Task prompt » Write out the whole listing below exactly, skipping each picture.

[Material to process — start]

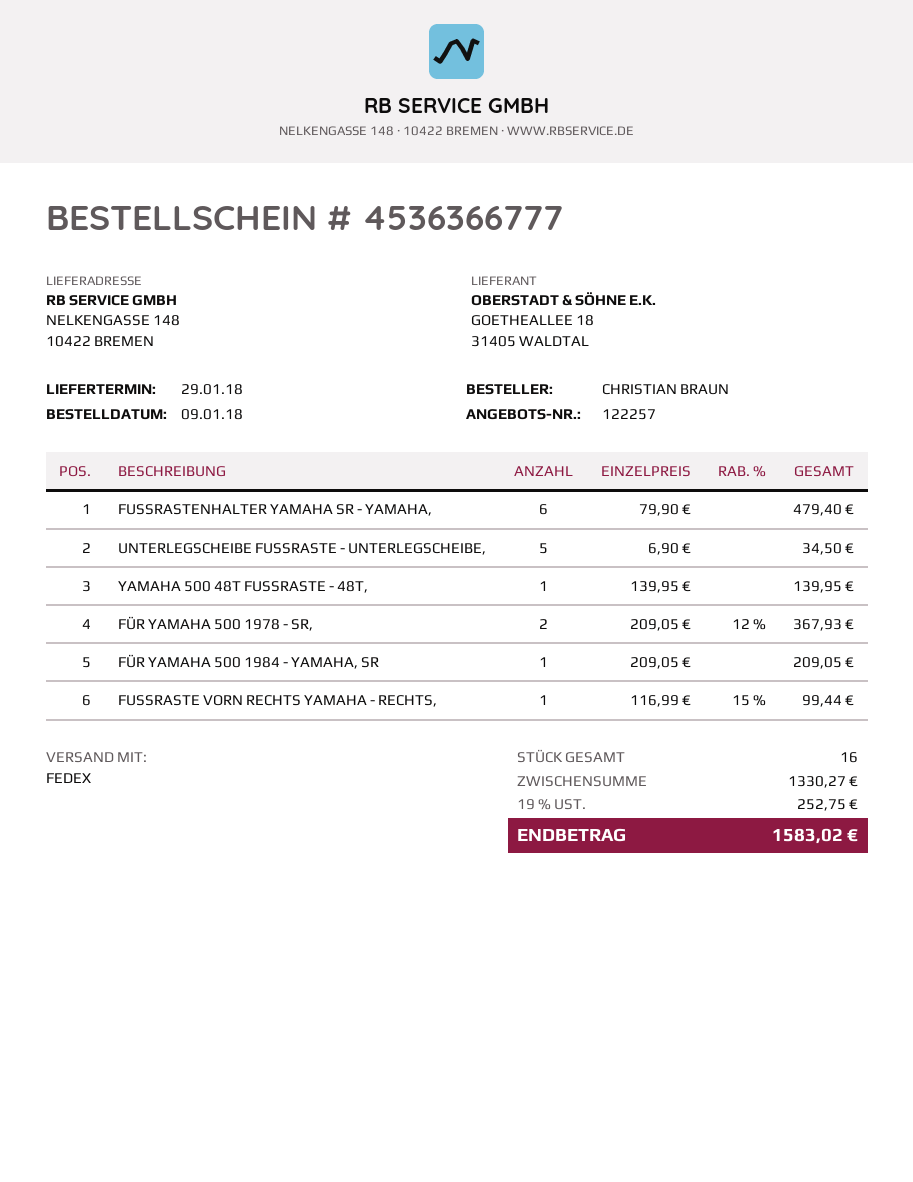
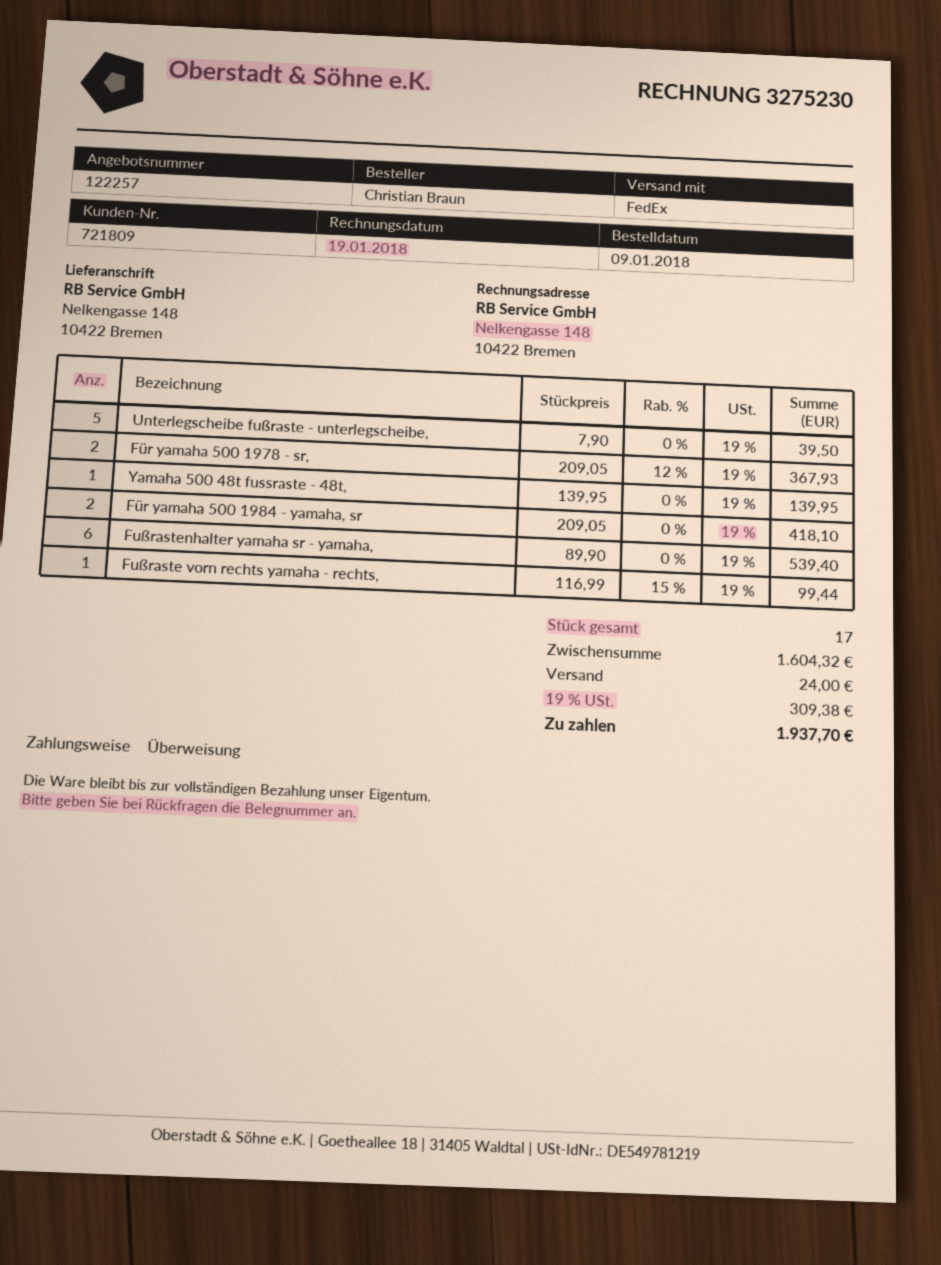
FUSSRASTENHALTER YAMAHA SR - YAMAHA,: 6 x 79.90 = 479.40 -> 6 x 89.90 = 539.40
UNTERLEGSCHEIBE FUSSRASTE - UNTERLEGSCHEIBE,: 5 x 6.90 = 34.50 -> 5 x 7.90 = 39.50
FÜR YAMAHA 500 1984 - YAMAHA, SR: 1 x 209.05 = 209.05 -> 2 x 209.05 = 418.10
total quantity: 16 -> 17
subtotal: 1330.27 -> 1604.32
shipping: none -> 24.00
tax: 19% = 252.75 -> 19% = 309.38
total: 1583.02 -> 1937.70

[Material to process — finish]

Problem solution »
FUSSRASTENHALTER YAMAHA SR - YAMAHA,: 6 x 79.90 = 479.40 -> 6 x 89.90 = 539.40
UNTERLEGSCHEIBE FUSSRASTE - UNTERLEGSCHEIBE,: 5 x 6.90 = 34.50 -> 5 x 7.90 = 39.50
FÜR YAMAHA 500 1984 - YAMAHA, SR: 1 x 209.05 = 209.05 -> 2 x 209.05 = 418.10
total quantity: 16 -> 17
subtotal: 1330.27 -> 1604.32
shipping: none -> 24.00
tax: 19% = 252.75 -> 19% = 309.38
total: 1583.02 -> 1937.70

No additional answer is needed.